● **Task description**
Return only the tail of the data below, word for word: the line with "- (a) used by" and each line after it through the final one.

╭──

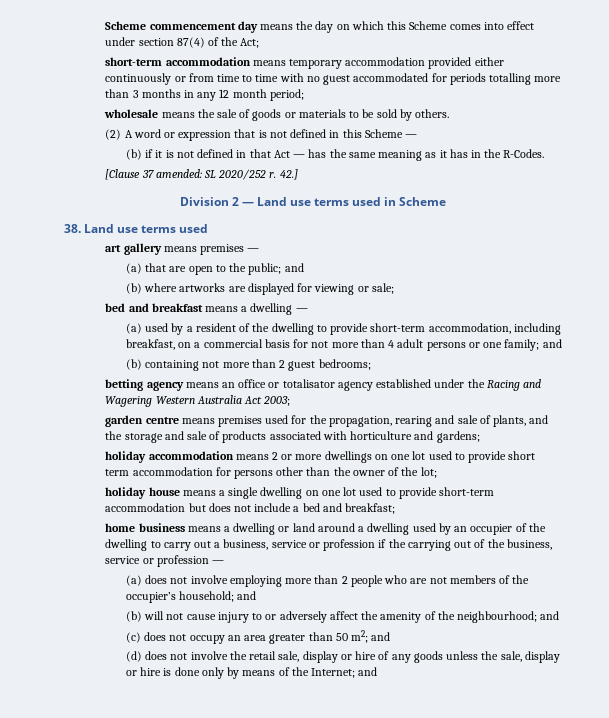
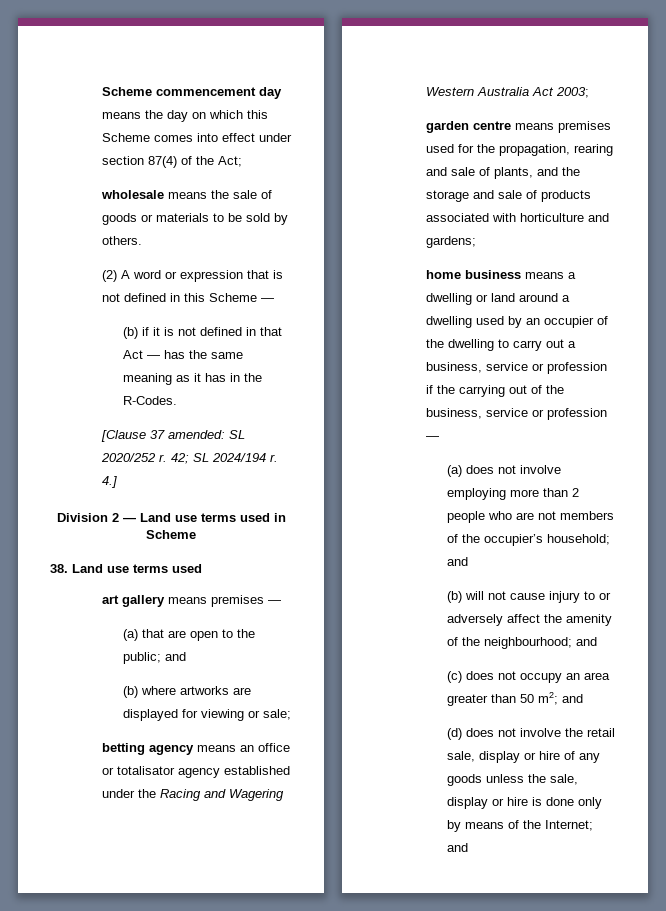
- short-term accommodation means temporary accommodation provided either continuously or from time to time with no guest accommodated for periods totalling more than 3 months in any 12 month period;
- 42.]
+ 42; SL 2024/194 r. 4.]
- bed and breakfast means a dwelling —
- (a) used by a resident of the dwelling to provide short-term accommodation, including breakfast, on a commercial basis for not more than 4 adult persons or one family; and
- (b) containing not more than 2 guest bedrooms;
- holiday accommodation means 2 or more dwellings on one lot used to provide short term accommodation for persons other than the owner of the lot;
- holiday house means a single dwelling on one lot used to provide short-term accommodation but does not include a bed and breakfast;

╰──

● **Your response**
- (a) used by a resident of the dwelling to provide short-term accommodation, including breakfast, on a commercial basis for not more than 4 adult persons or one family; and
- (b) containing not more than 2 guest bedrooms;
- holiday accommodation means 2 or more dwellings on one lot used to provide short term accommodation for persons other than the owner of the lot;
- holiday house means a single dwelling on one lot used to provide short-term accommodation but does not include a bed and breakfast;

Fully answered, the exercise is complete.